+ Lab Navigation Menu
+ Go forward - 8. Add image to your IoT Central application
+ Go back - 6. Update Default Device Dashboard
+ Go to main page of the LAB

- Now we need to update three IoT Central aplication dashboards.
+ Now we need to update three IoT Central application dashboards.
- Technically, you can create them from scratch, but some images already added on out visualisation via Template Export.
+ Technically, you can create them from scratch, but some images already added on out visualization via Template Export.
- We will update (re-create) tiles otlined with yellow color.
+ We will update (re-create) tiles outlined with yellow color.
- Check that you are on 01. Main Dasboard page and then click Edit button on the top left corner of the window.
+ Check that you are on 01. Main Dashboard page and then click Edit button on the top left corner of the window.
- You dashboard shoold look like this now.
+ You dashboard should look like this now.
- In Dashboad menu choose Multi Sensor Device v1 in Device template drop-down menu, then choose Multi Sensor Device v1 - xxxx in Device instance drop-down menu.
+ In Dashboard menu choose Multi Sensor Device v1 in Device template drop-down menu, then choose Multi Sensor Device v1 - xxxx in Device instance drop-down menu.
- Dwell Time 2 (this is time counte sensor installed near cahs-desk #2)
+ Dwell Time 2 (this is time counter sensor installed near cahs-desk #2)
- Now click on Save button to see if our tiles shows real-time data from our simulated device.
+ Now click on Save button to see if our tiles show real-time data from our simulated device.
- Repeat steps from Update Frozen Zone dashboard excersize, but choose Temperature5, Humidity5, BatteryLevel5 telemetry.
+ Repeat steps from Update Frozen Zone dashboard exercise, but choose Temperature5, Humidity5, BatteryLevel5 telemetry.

--

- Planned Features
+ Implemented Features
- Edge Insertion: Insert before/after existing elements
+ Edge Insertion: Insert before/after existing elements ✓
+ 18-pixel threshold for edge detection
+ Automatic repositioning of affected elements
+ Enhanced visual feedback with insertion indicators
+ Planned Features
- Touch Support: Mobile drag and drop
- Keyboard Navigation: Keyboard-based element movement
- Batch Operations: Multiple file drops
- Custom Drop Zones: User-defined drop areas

# Assignment:
Each line above that includes "already" counts once; state the total and nothing more.

# Solution to the problem:
2